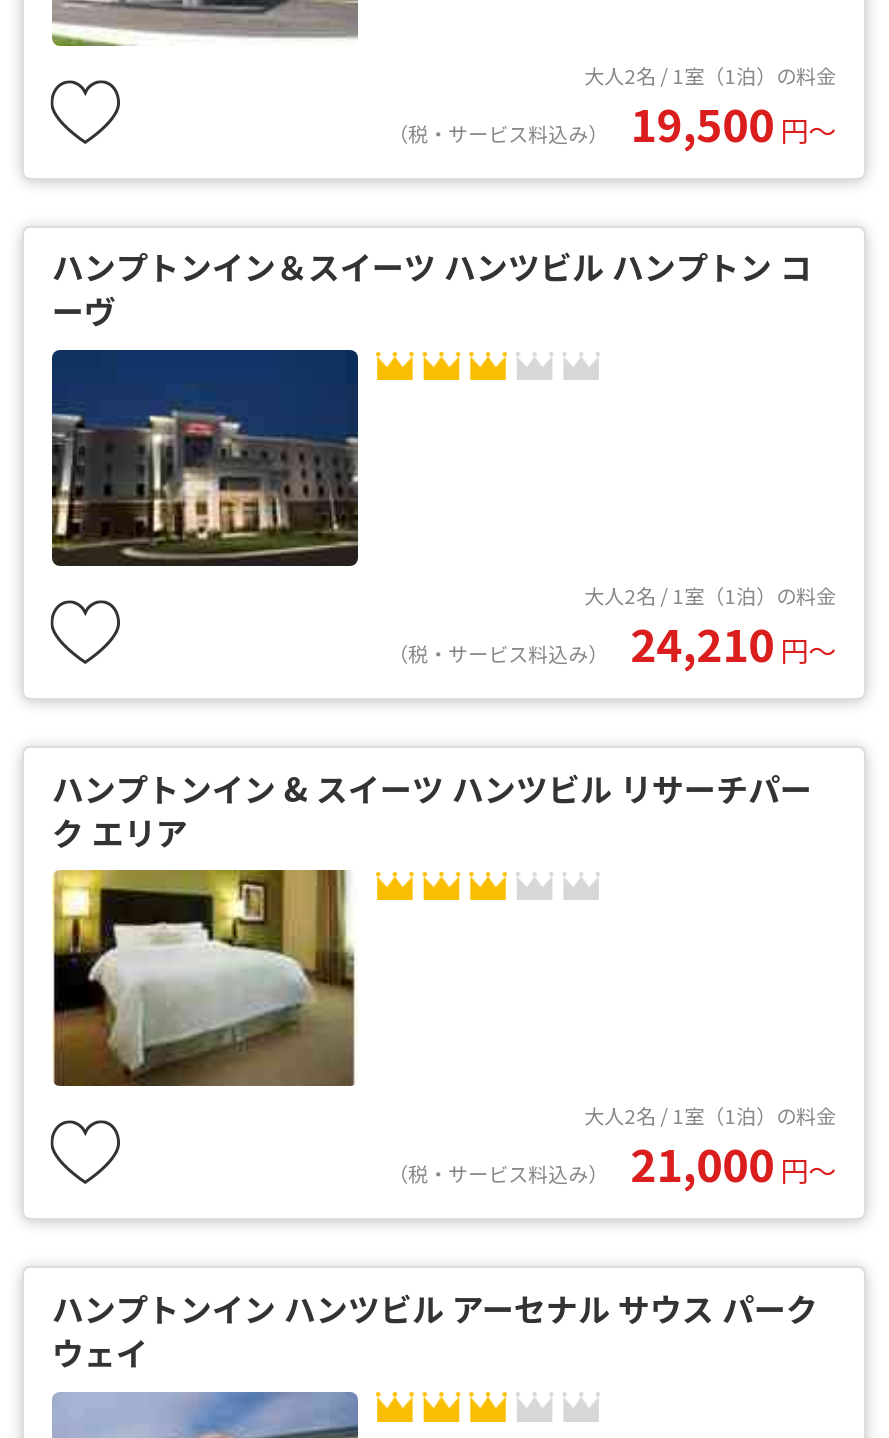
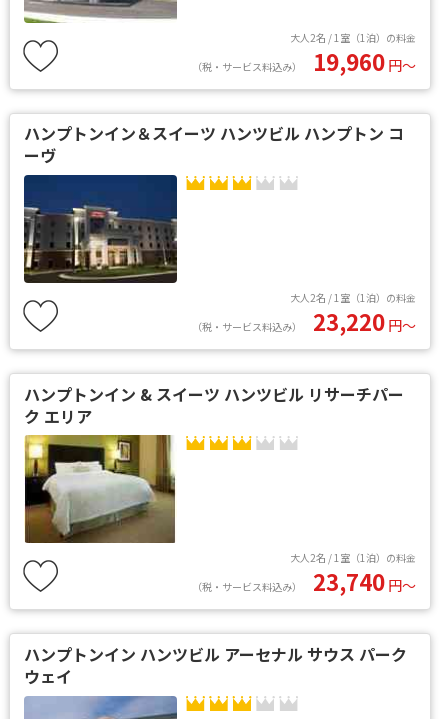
- （税・サービス料込み） 19,500 円〜
+ （税・サービス料込み） 19,960 円〜

- （税・サービス料込み） 24,210 円〜
+ （税・サービス料込み） 23,220 円〜

- （税・サービス料込み） 21,000 円〜
+ （税・サービス料込み） 23,740 円〜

+ + + + +

### [Problem statement]
Copy out every line of the material above precisely, omitting the pictures.

### [Exercise output]
- （税・サービス料込み） 19,500 円〜
+ （税・サービス料込み） 19,960 円〜

- （税・サービス料込み） 24,210 円〜
+ （税・サービス料込み） 23,220 円〜

- （税・サービス料込み） 21,000 円〜
+ （税・サービス料込み） 23,740 円〜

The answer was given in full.